Bab 28

2 1 0
                                    

Di dalam Aula Hyehwa, kediaman Lady Seok.

Nyonya Seok duduk dengan dagu bersandar anggun pada kedua tangannya yang terkepal, menatap seorang wanita dengan tatapan ragu.

Wanita itu memiliki aura yang benar-benar aneh.

Paling-paling, dia tampak berusia dua puluh dua atau dua puluh tiga tahun, cukup muda.

Namun, mungkin karena salah satu matanya berwarna putih, dia memancarkan suasana yang agak berat dan tidak bisa didekati.

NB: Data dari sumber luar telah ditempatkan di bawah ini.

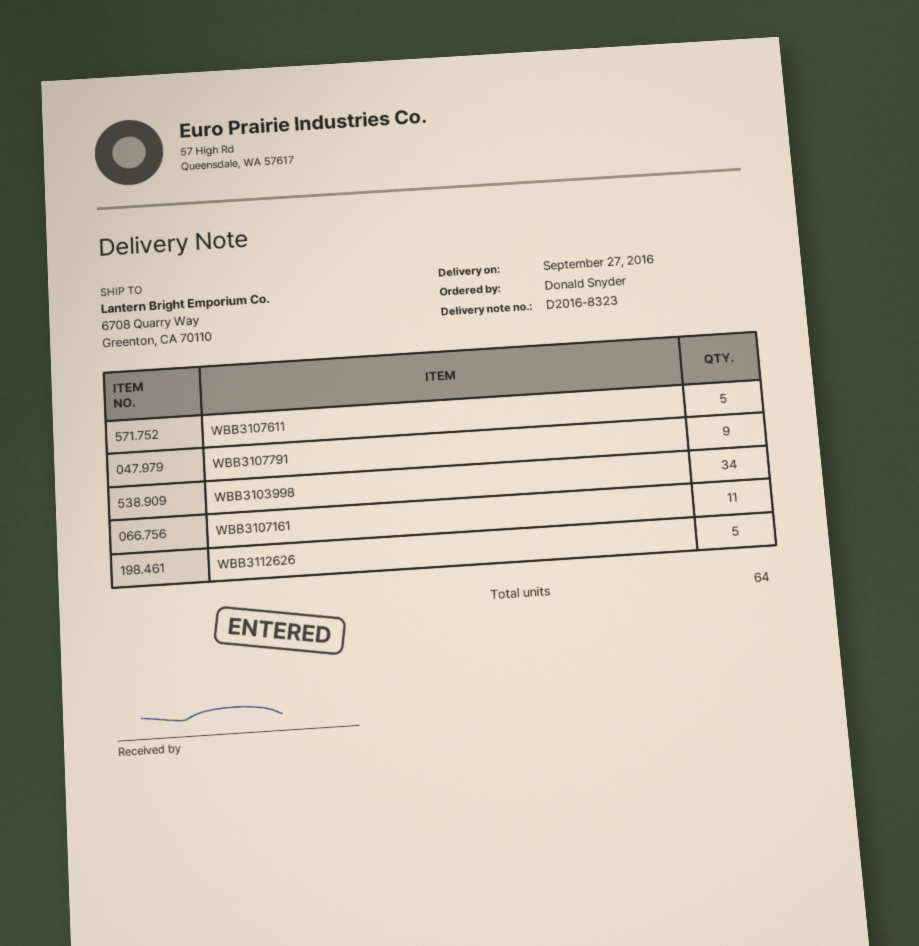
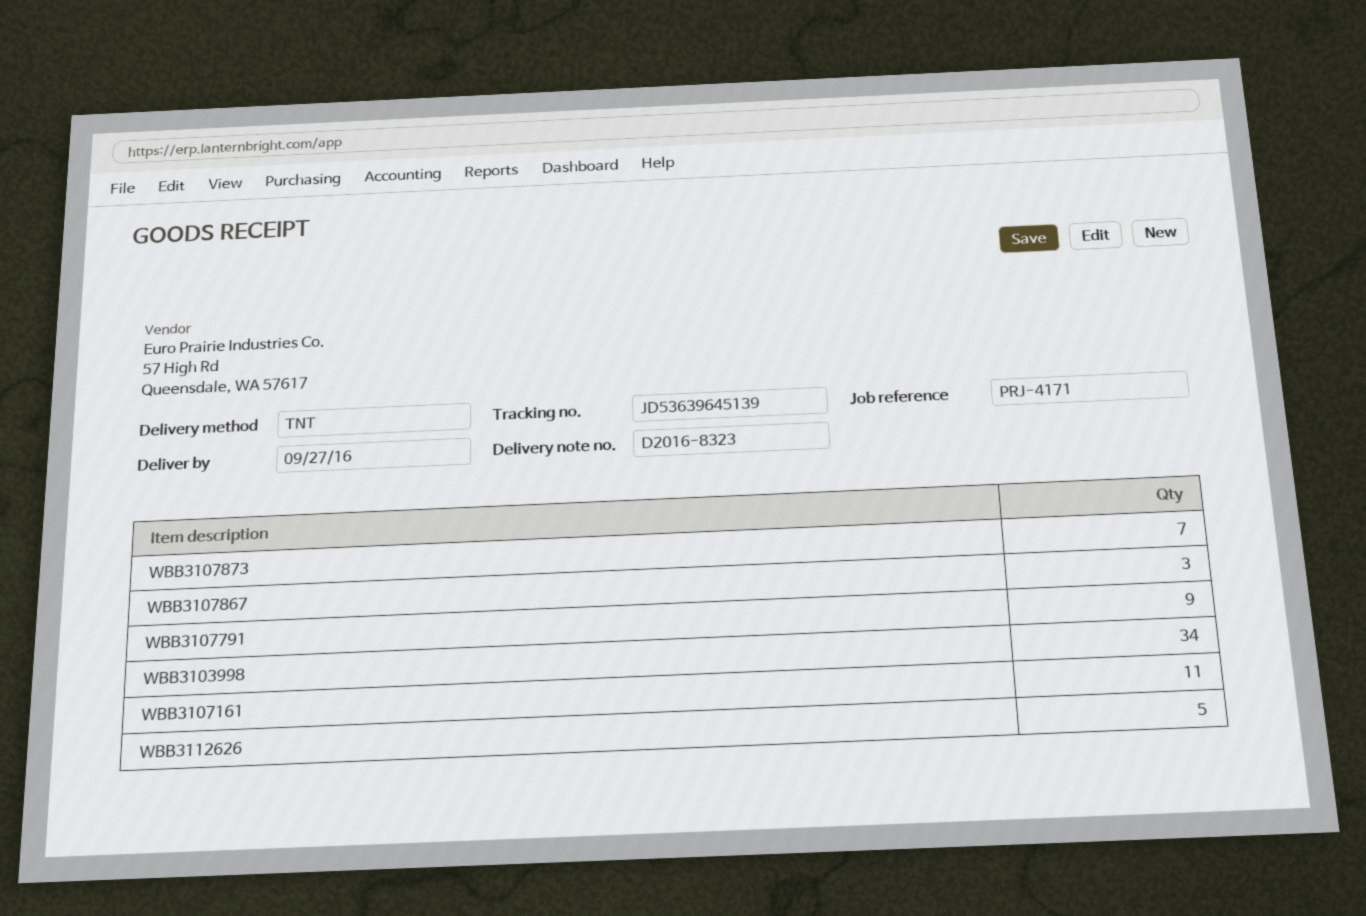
WBB3107611: 5 -> none
WBB3107873: none -> 7
WBB3107867: none -> 3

'Jika bukan karena mata putih yang tidak sedap dipandang itu, dia pasti telah memikat banyak pria.'

Mata putih itu sungguh menjengkelkan.

Penjaga Ho-aeng di sampingnya tampak memiliki perasaan serupa, dia sedikit mengernyitkan alisnya.

Begitulah tidak biasanya hal itu.

Tapi apa yang ada di bahunya?

Dia memiliki panggung burung yang dibuat dengan menganyam kulit sapi dan cabang pohon ek.

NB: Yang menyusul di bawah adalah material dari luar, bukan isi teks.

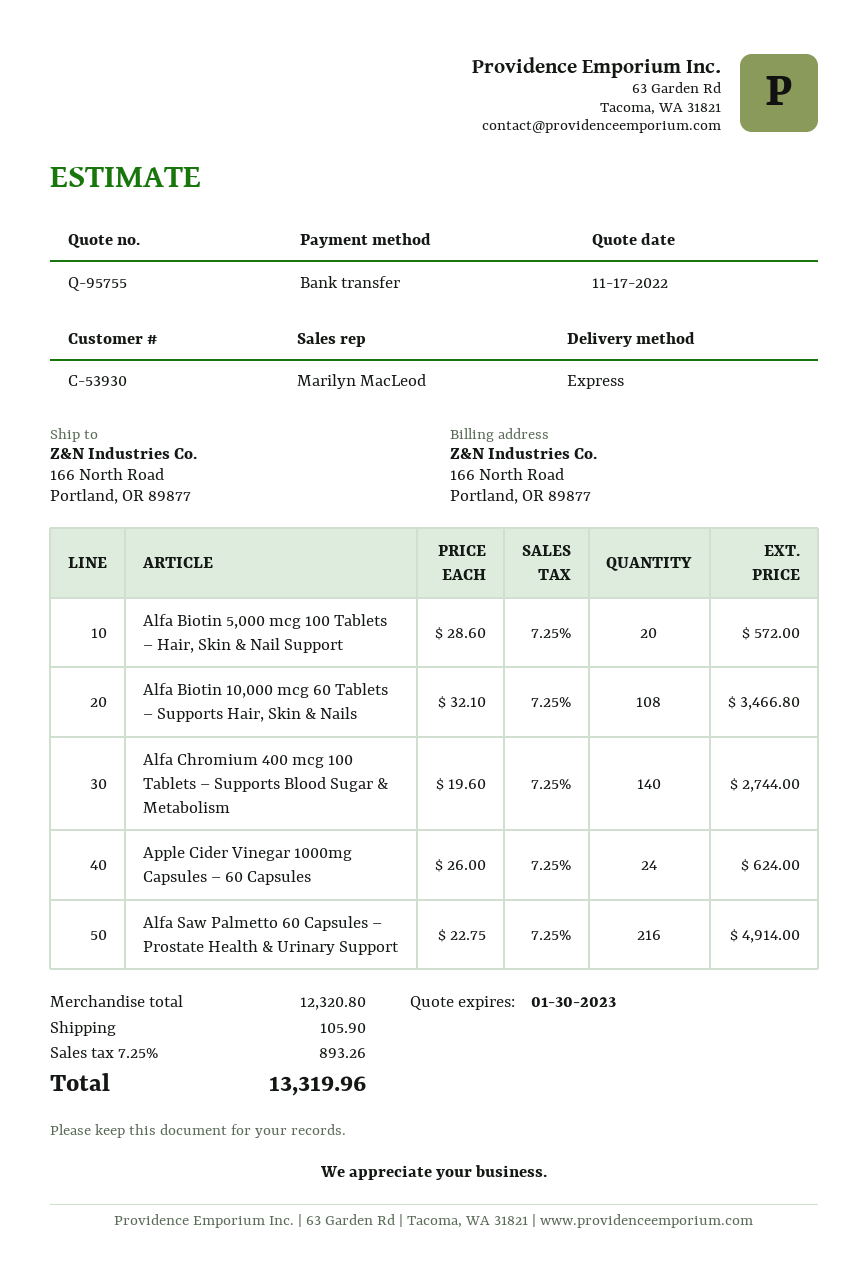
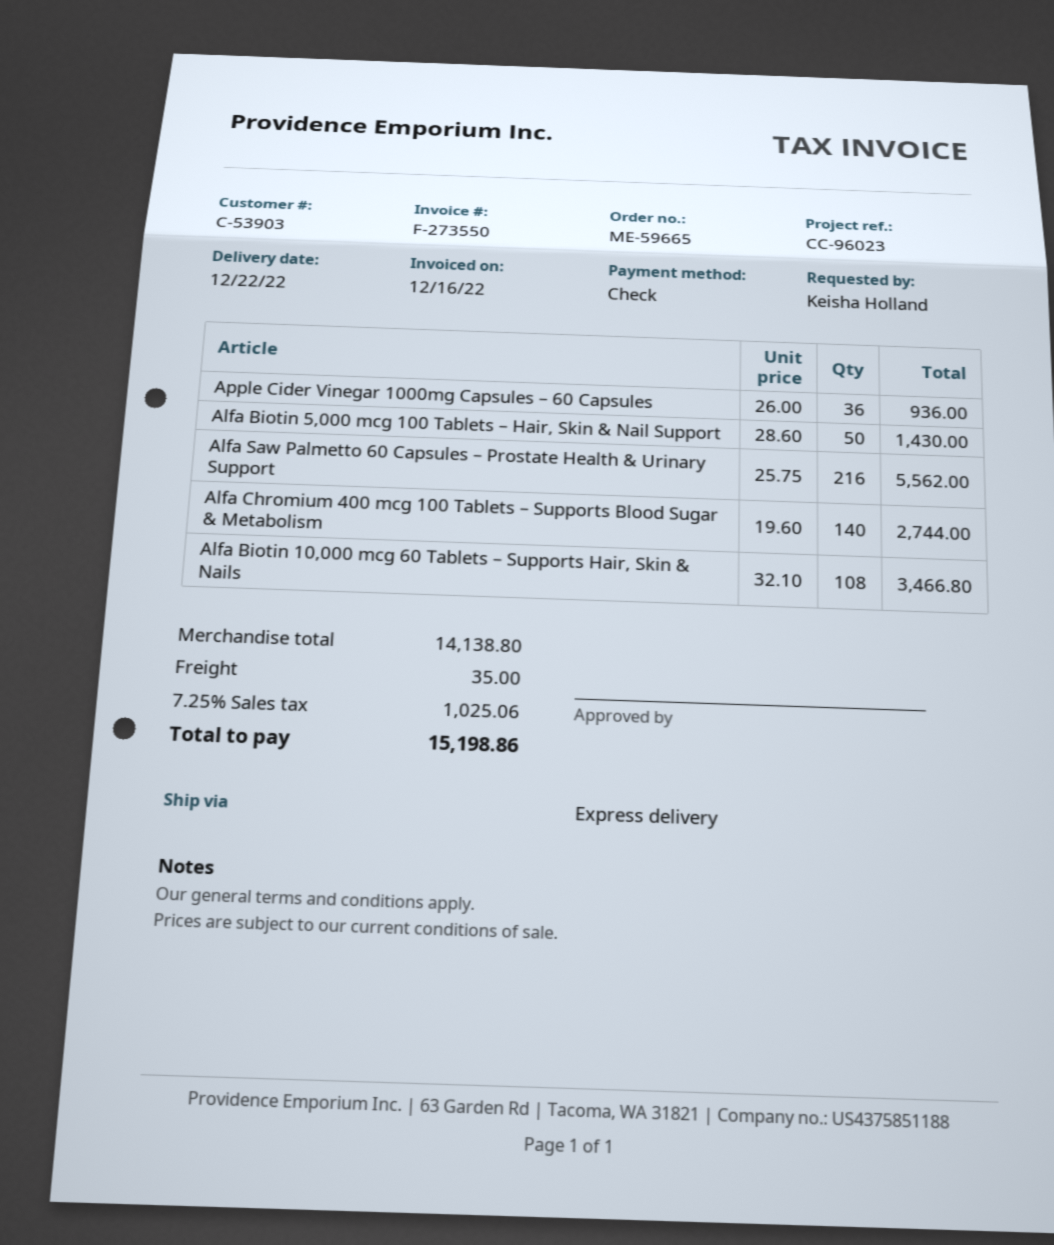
customer number: C-53930 -> C-53903
payment method: bank transfer -> cheque
Alfa Biotin 5,000 mcg 100 Tablets – Hair, Skin & Nail Support: 20 x 28.60 = 572.00 -> 50 x 28.60 = 1430.00
Apple Cider Vinegar 1000mg Capsules – 60 Capsules: 24 x 26.00 = 624.00 -> 36 x 26.00 = 936.00
Alfa Saw Palmetto 60 Capsules – Prostate Health & Urinary Support: 216 x 22.75 = 4914.00 -> 216 x 25.75 = 5562.00
subtotal: 12320.80 -> 14138.80
shipping: 105.90 -> 35.00
tax: 7.25% = 893.26 -> 7.25% = 1025.06
total: 13319.96 -> 15198.86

Biasanya, benda semacam itu dibuat untuk burung dara pos atau elang yang sudah terlatih agar dapat bertengger dengan cakarnya.

Tetapi dia tidak punya burung.

Tidak, bahkan tidak ada aromanya sama sekali.

Saat dia merasa aneh, wanita itu berpura-pura mengelus platform kosong dengan tangannya dan bergumam pada dirinya sendiri,

“Tidak apa-apa. Kita akan segera berangkat.”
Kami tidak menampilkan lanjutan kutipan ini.